• PROBLEM TO SOLVE
Once you reach the line containing "- passengers..." in the data below, restate each line word for word up to and including the one containing "- SOPHIESKIN Крем дневной для кожи".

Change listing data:
------------------------------------

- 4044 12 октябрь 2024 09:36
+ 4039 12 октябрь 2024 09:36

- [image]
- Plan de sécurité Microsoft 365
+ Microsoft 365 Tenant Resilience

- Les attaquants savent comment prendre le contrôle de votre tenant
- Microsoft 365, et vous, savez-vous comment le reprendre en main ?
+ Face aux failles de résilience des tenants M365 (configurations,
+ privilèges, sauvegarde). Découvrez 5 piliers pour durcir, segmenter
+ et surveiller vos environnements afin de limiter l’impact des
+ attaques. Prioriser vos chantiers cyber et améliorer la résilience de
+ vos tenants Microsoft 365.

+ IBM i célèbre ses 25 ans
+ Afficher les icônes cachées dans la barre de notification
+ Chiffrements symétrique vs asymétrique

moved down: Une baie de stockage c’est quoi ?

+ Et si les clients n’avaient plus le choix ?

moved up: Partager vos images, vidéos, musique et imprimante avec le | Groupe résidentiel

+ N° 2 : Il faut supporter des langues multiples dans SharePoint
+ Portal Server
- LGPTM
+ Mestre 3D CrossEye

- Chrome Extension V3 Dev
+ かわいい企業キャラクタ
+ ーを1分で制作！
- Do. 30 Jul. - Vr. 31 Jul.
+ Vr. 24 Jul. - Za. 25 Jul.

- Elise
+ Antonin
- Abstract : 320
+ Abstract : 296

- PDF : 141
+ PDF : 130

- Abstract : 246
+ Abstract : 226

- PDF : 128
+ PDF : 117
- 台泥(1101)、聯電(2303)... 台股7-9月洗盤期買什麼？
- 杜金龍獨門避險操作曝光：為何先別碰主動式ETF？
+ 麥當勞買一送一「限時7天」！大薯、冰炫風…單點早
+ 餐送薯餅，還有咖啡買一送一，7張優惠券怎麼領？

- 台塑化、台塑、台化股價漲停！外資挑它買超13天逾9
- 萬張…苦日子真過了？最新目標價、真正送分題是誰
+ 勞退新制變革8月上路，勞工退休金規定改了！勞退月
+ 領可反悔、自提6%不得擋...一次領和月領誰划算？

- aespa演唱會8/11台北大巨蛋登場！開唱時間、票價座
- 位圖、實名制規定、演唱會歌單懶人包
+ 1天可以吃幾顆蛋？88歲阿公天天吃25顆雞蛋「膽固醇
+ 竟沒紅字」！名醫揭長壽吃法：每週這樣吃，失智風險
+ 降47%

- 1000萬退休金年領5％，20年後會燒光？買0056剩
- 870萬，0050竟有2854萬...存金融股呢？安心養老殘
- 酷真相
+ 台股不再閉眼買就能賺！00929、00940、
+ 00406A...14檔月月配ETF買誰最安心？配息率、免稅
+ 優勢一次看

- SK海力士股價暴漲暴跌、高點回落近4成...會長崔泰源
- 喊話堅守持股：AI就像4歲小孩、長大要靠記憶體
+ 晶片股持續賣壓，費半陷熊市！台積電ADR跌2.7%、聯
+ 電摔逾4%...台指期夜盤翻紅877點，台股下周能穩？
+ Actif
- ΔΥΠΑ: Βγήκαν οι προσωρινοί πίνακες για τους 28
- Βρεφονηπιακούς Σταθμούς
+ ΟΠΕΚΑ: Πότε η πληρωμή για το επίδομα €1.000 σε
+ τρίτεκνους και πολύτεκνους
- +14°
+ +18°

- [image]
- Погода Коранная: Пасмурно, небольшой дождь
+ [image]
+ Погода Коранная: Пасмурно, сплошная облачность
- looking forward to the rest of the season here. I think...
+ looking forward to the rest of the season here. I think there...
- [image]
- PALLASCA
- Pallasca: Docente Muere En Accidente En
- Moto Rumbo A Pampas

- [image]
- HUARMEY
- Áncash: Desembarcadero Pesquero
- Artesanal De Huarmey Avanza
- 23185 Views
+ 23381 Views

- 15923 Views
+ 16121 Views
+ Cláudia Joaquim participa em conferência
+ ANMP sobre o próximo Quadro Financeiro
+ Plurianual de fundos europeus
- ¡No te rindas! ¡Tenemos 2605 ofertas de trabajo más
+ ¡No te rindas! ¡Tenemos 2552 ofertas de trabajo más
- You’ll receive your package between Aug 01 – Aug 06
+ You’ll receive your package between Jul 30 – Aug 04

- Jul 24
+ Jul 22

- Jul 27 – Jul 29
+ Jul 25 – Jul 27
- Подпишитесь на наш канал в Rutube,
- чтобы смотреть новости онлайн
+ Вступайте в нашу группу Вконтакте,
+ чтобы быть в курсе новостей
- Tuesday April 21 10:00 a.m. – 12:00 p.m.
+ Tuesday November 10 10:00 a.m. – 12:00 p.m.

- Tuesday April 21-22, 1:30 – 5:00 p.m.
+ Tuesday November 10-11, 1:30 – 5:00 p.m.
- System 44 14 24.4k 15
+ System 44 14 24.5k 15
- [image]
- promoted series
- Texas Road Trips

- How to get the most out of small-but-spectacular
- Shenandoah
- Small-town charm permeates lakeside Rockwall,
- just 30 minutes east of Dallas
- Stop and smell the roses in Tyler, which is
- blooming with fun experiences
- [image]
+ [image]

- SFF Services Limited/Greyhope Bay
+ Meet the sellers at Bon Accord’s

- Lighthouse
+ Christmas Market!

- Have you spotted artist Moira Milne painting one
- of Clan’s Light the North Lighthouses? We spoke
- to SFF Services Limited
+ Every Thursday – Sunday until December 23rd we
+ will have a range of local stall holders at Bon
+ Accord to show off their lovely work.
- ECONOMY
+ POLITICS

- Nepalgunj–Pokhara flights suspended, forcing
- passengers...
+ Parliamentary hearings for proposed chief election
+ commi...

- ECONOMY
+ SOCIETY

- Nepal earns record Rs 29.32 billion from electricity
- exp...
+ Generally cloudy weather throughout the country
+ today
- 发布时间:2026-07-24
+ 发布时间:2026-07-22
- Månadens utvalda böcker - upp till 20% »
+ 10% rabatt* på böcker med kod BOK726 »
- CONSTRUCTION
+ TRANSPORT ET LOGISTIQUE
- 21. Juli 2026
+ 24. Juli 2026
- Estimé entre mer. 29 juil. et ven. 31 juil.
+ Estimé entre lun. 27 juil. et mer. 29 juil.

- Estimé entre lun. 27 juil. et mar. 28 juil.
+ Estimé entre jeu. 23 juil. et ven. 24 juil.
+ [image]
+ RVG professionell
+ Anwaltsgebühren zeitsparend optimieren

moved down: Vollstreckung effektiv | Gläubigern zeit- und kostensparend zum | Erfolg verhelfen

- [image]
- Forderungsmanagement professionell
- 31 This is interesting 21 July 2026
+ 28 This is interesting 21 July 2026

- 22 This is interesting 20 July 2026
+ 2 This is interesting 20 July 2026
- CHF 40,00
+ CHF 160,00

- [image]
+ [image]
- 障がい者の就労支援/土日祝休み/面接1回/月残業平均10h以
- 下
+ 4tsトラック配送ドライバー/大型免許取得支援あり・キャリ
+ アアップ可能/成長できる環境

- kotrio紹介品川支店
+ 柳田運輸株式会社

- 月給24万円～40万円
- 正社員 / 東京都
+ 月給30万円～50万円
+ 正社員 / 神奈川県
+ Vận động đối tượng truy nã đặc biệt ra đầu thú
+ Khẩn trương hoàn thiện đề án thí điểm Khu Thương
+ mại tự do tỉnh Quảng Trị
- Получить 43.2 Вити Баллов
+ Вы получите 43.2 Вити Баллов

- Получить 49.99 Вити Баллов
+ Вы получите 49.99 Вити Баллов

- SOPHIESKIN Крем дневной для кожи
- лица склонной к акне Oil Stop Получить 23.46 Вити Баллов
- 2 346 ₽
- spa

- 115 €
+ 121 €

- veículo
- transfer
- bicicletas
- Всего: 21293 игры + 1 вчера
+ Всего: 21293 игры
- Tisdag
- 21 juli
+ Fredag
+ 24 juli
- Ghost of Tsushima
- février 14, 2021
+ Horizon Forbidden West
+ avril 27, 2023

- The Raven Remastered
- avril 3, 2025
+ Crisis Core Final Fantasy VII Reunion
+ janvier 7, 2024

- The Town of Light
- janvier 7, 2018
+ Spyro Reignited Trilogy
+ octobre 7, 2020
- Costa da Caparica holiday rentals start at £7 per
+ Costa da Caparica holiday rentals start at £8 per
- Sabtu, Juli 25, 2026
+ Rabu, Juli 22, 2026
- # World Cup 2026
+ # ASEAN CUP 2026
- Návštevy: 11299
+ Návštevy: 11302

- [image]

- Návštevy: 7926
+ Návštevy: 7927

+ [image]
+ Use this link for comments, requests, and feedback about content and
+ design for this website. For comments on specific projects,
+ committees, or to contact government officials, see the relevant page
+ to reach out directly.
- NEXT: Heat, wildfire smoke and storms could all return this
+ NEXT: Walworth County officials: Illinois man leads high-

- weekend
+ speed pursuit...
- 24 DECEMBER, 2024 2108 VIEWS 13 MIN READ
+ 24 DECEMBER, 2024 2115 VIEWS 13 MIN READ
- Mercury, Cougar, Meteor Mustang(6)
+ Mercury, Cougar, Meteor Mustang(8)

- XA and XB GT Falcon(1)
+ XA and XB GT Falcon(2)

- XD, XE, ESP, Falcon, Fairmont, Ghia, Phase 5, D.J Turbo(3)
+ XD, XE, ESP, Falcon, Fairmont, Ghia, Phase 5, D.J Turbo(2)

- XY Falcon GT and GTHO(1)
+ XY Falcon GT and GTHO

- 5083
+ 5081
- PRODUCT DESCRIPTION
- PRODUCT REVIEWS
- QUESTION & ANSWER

------------------------------------

• RESULT OF THE TASK
- passengers...
+ Parliamentary hearings for proposed chief election
+ commi...

- ECONOMY
+ SOCIETY

- Nepal earns record Rs 29.32 billion from electricity
- exp...
+ Generally cloudy weather throughout the country
+ today
- 发布时间:2026-07-24
+ 发布时间:2026-07-22
- Månadens utvalda böcker - upp till 20% »
+ 10% rabatt* på böcker med kod BOK726 »
- CONSTRUCTION
+ TRANSPORT ET LOGISTIQUE
- 21. Juli 2026
+ 24. Juli 2026
- Estimé entre mer. 29 juil. et ven. 31 juil.
+ Estimé entre lun. 27 juil. et mer. 29 juil.

- Estimé entre lun. 27 juil. et mar. 28 juil.
+ Estimé entre jeu. 23 juil. et ven. 24 juil.
+ [image]
+ RVG professionell
+ Anwaltsgebühren zeitsparend optimieren

moved down: Vollstreckung effektiv | Gläubigern zeit- und kostensparend zum | Erfolg verhelfen

- [image]
- Forderungsmanagement professionell
- 31 This is interesting 21 July 2026
+ 28 This is interesting 21 July 2026

- 22 This is interesting 20 July 2026
+ 2 This is interesting 20 July 2026
- CHF 40,00
+ CHF 160,00

- [image]
+ [image]
- 障がい者の就労支援/土日祝休み/面接1回/月残業平均10h以
- 下
+ 4tsトラック配送ドライバー/大型免許取得支援あり・キャリ
+ アアップ可能/成長できる環境

- kotrio紹介品川支店
+ 柳田運輸株式会社

- 月給24万円～40万円
- 正社員 / 東京都
+ 月給30万円～50万円
+ 正社員 / 神奈川県
+ Vận động đối tượng truy nã đặc biệt ra đầu thú
+ Khẩn trương hoàn thiện đề án thí điểm Khu Thương
+ mại tự do tỉnh Quảng Trị
- Получить 43.2 Вити Баллов
+ Вы получите 43.2 Вити Баллов

- Получить 49.99 Вити Баллов
+ Вы получите 49.99 Вити Баллов

- SOPHIESKIN Крем дневной для кожи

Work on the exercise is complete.